With the April deadline looming, the land trust remained short of its goal. That's when Hugh Hefner came to the rescue—again.
The Playboy founder had saved the sign once before, in the late 1970s, when an O had toppled down the mountain, and arsonists had set fire to an L. Hefner hosted a swanky fundraiser at the Playboy Mansion and "sold" a new sign for $27,000 per letter (Gene Autry bought an L and Alice Cooper an O, and Hefner himself purchased the Y) to raise money to bring back the landmark's original luster.
This time, Hefner gave $900,000, which clinched the purchase of the land. It will become part of the city's adjacent Griffith Park. "In 1978, the sign was quite literally falling apart," Hefner says. "It would be foolish to have saved it originally only to let it fall to real estate development now."
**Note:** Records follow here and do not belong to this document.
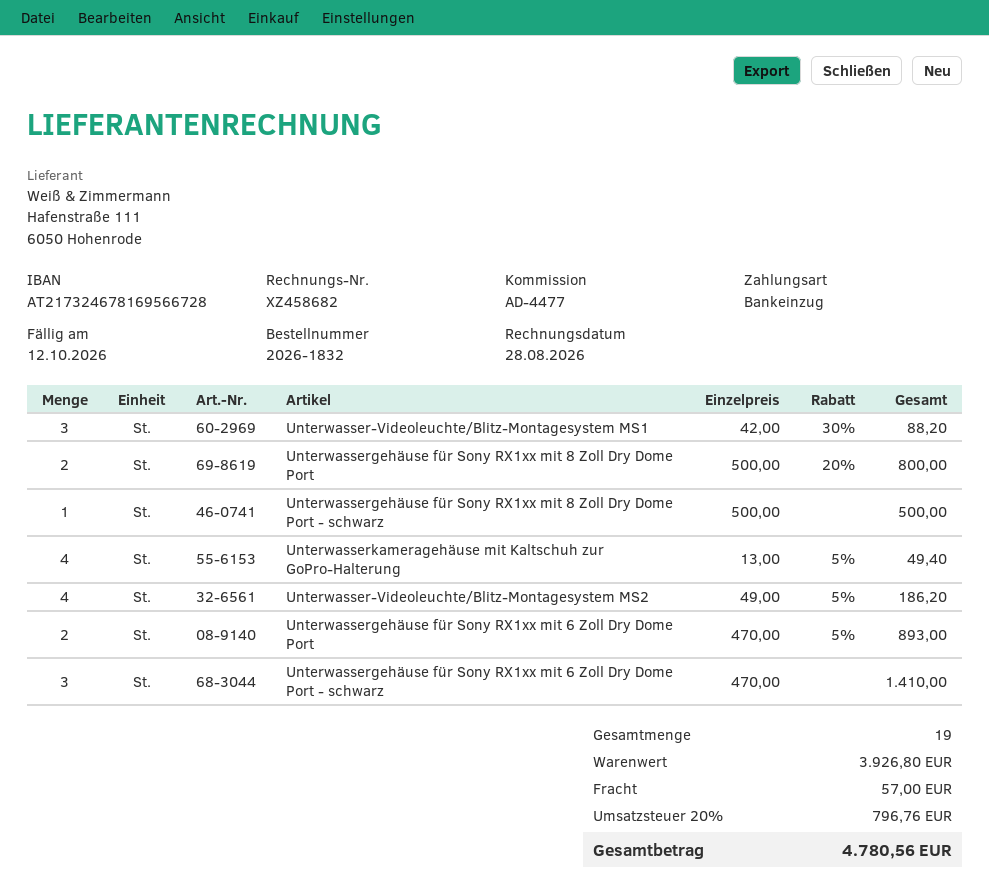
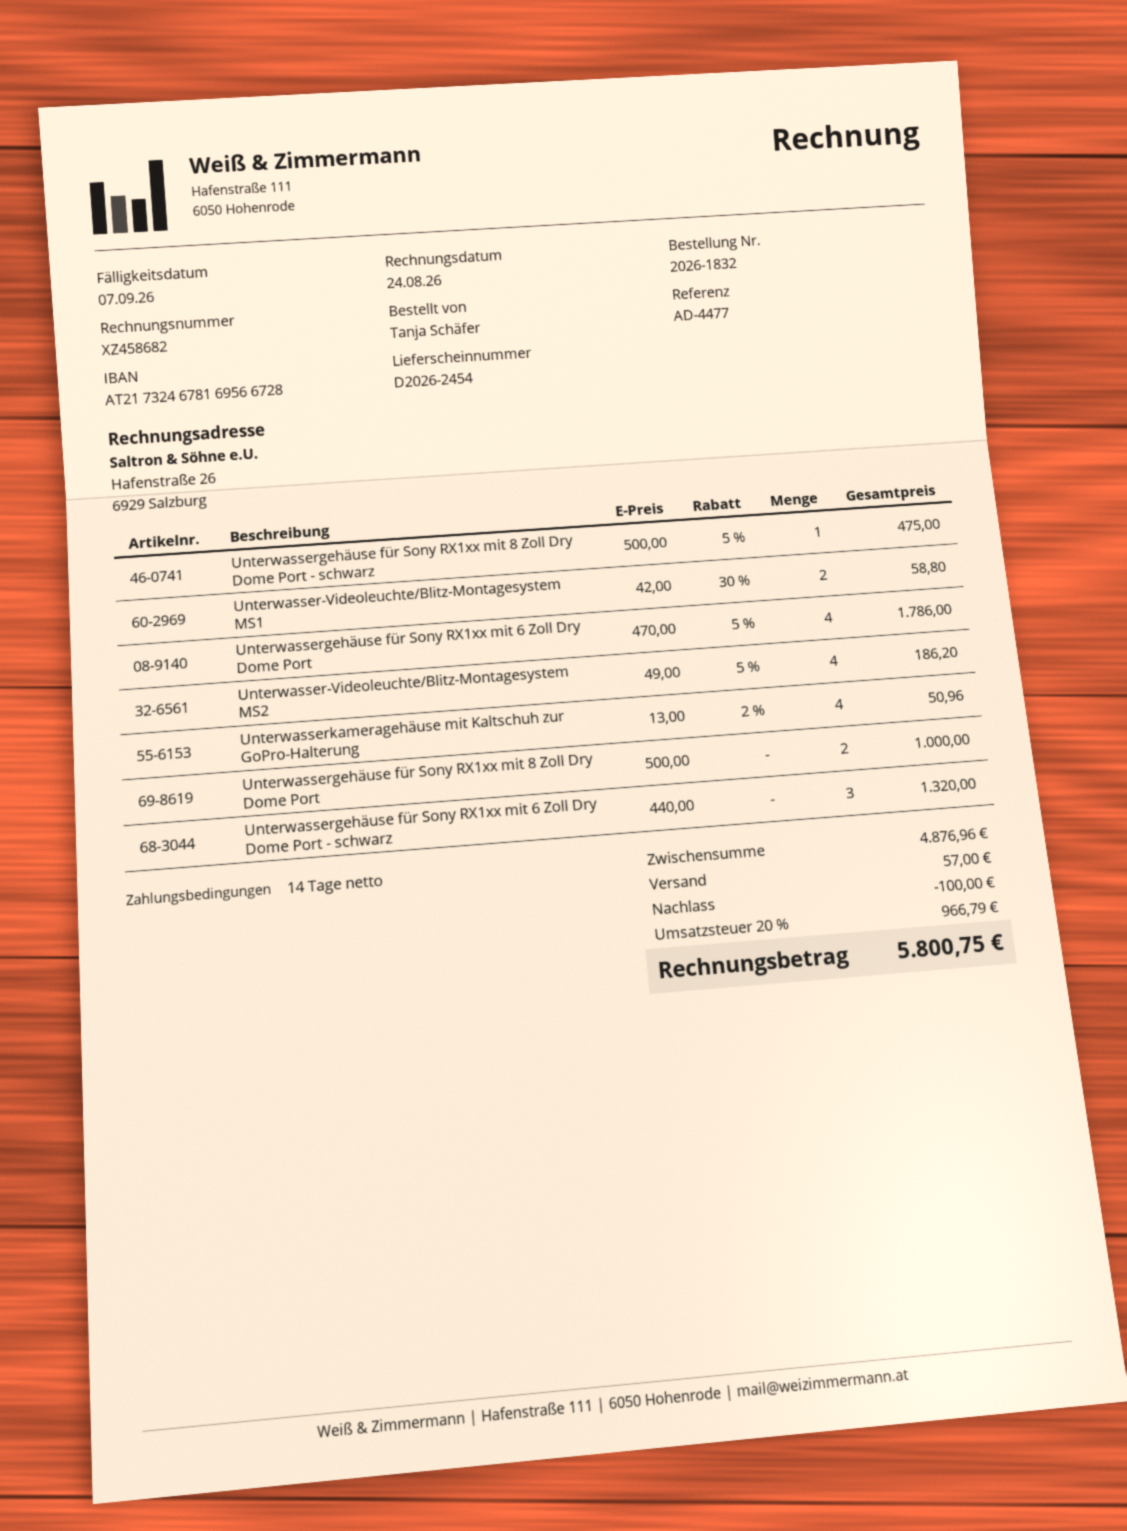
invoice date: 2026-08-28 -> 2026-08-24
due date: 2026-10-12 -> 2026-09-07
Unterwasser-Videoleuchte/Blitz-Montagesystem MS1: 3 x 42.00 - 30% = 88.20 -> 2 x 42.00 - 30% = 58.80
Unterwassergehäuse für Sony RX1xx mit 8 Zoll Dry Dome Port: 2 x 500.00 - 20% = 800.00 -> 2 x 500.00 = 1000.00
Unterwassergehäuse für Sony RX1xx mit 8 Zoll Dry Dome Port - schwarz: 1 x 500.00 = 500.00 -> 1 x 500.00 - 5% = 475.00
Unterwasserkameragehäuse mit Kaltschuh zur GoPro-Halterung: 4 x 13.00 - 5% = 49.40 -> 4 x 13.00 - 2% = 50.96
Unterwassergehäuse für Sony RX1xx mit 6 Zoll Dry Dome Port: 2 x 470.00 - 5% = 893.00 -> 4 x 470.00 - 5% = 1786.00
Unterwassergehäuse für Sony RX1xx mit 6 Zoll Dry Dome Port - schwarz: 3 x 470.00 = 1410.00 -> 3 x 440.00 = 1320.00
subtotal: 3926.80 -> 4876.96
discount: none -> 100.00
tax: 20% = 796.76 -> 20% = 966.79
total: 4780.56 -> 5800.75

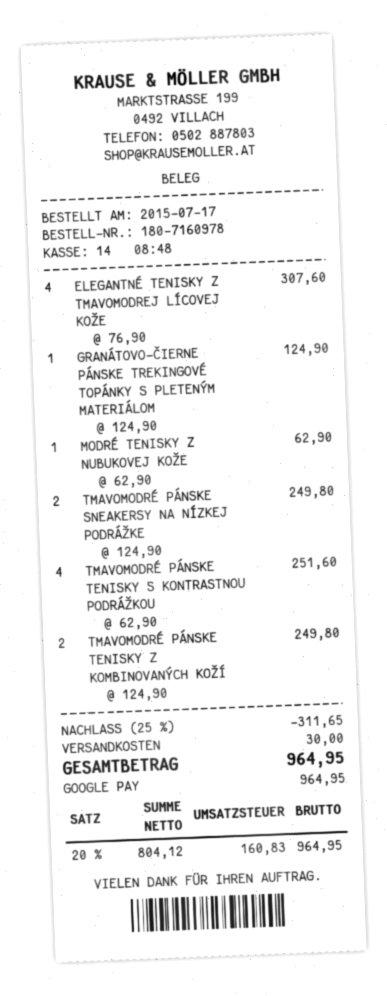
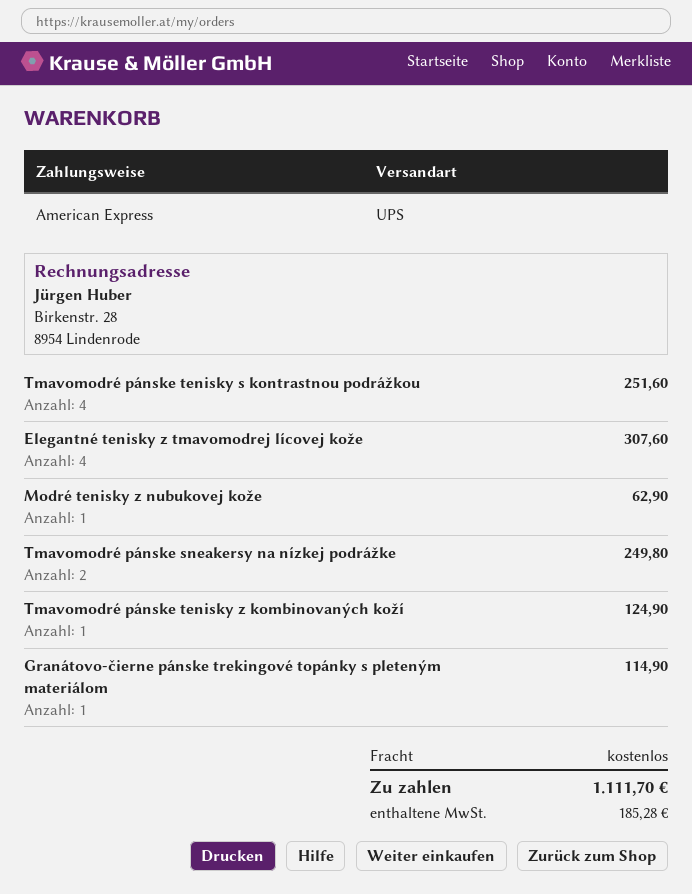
payment method: Google Pay -> American Express
GRANÁTOVO-ČIERNE PÁNSKE TREKINGOVÉ TOPÁNKY S PLETENÝM MATERIÁLOM: 1 for 124.90 -> 1 for 114.90
TMAVOMODRÉ PÁNSKE TENISKY Z KOMBINOVANÝCH KOŽÍ: 2 for 249.80 -> 1 for 124.90
discount: 25% = 311.65 -> none
shipping: 30.00 -> 0.00
tax: 160.83 -> 185.28
total: 964.95 -> 1111.70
Hefner credits the sign and the lifestyle it evokes with influencing his decision to launch Playboy in 1953. "I believe what we talk about as the American dream comes from Hollywood and the movies," he says, calling the sign "the symbol of American dreams." People around the world have thanked him for preserving such a valuable piece of Americana. But he deflects much of the praise: "I did what a guy in my position could do."